### Material to process
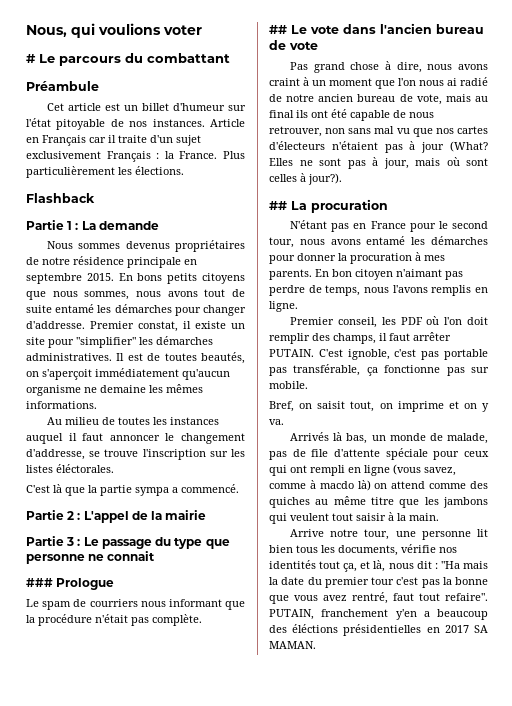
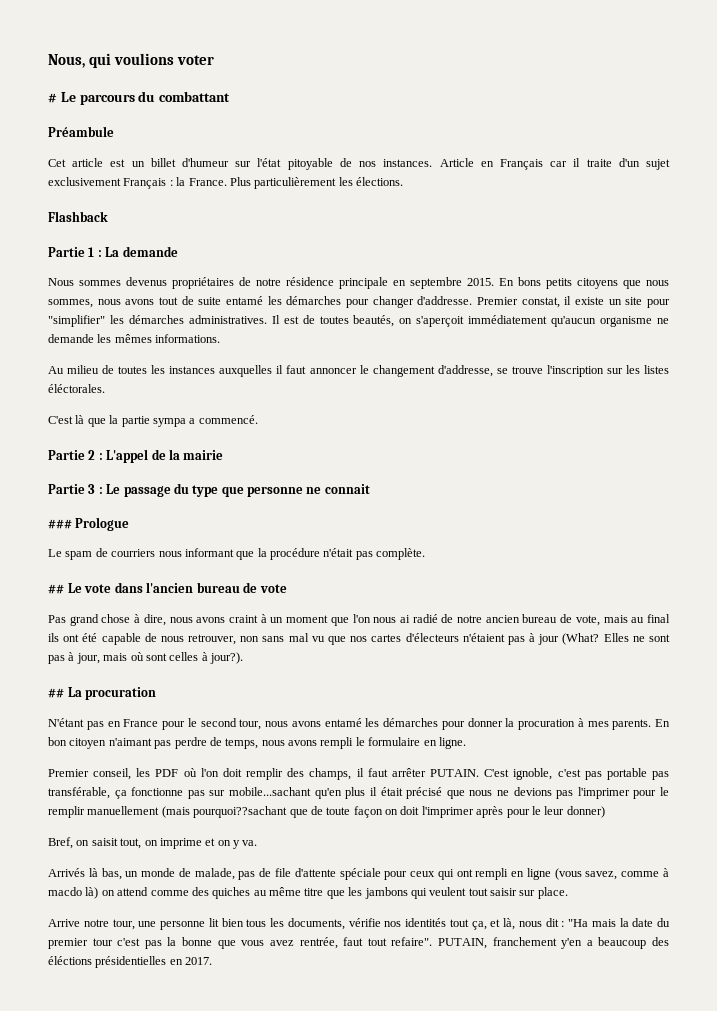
[100,385,146,393] demaine -> [48,334,94,343] demande
[26,433,63,444] auquel -> [219,365,273,377] auxquelles
[392,285,472,296] l'avons remplis -> [288,737,421,749] avons rempli le formulaire
[269,381,308,389] mobile. -> [229,787,669,799] [48,806,605,818] mobile...sachant qu'en plus il était précisé que nous ne devions pas l'imprimer pour le remplir manuellement (mais pourquoi??sachant que de toute façon on doit l'imprimer après pour le leur donner)
[388,512,439,521] à la main. -> [519,887,568,899] sur place.
[352,592,388,604] rentré, -> [299,937,338,949] rentrée,
[444,625,488,633] [269,641,316,649] 2017 SA MAMAN. -> [185,957,213,965] 2017.

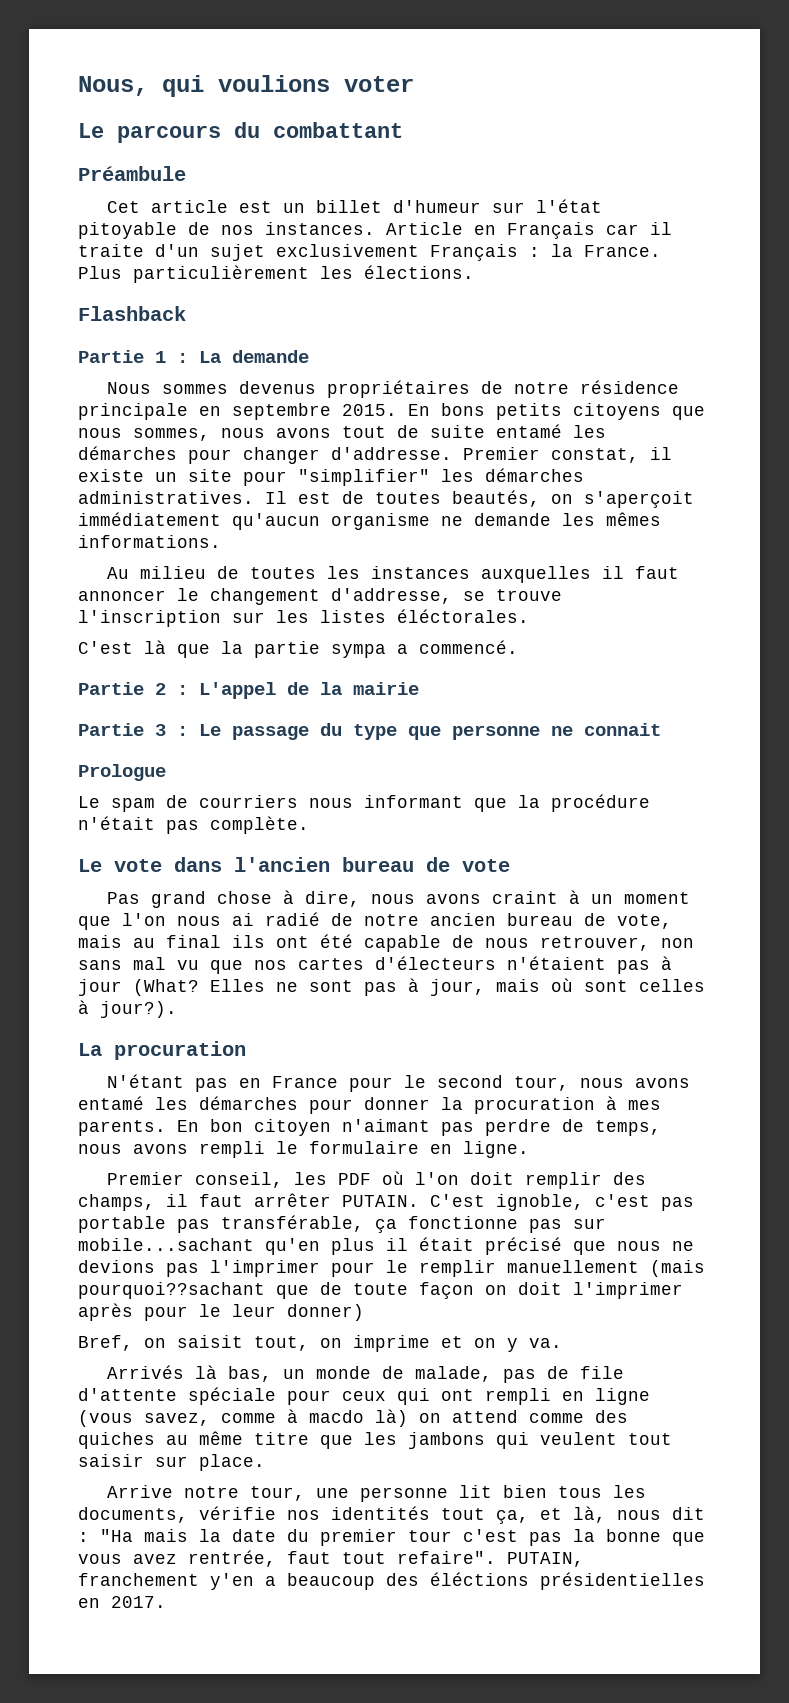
[48,93,57,103] # -> (414, 84) none
[48,519,72,529] ### -> (661, 729) none
[48,584,64,594] ## -> (309, 825) none
[48,688,64,698] ## -> (177, 1009) none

### Activity
Beginning with the line that contains "[26,433,63,444] auquel ->", reproduce every line through the end of the records above exactly, leaving pictures out.

### Solution to this problem
[26,433,63,444] auquel -> [219,365,273,377] auxquelles
[392,285,472,296] l'avons remplis -> [288,737,421,749] avons rempli le formulaire
[269,381,308,389] mobile. -> [229,787,669,799] [48,806,605,818] mobile...sachant qu'en plus il était précisé que nous ne devions pas l'imprimer pour le remplir manuellement (mais pourquoi??sachant que de toute façon on doit l'imprimer après pour le leur donner)
[388,512,439,521] à la main. -> [519,887,568,899] sur place.
[352,592,388,604] rentré, -> [299,937,338,949] rentrée,
[444,625,488,633] [269,641,316,649] 2017 SA MAMAN. -> [185,957,213,965] 2017.

[48,93,57,103] # -> (414, 84) none
[48,519,72,529] ### -> (661, 729) none
[48,584,64,594] ## -> (309, 825) none
[48,688,64,698] ## -> (177, 1009) none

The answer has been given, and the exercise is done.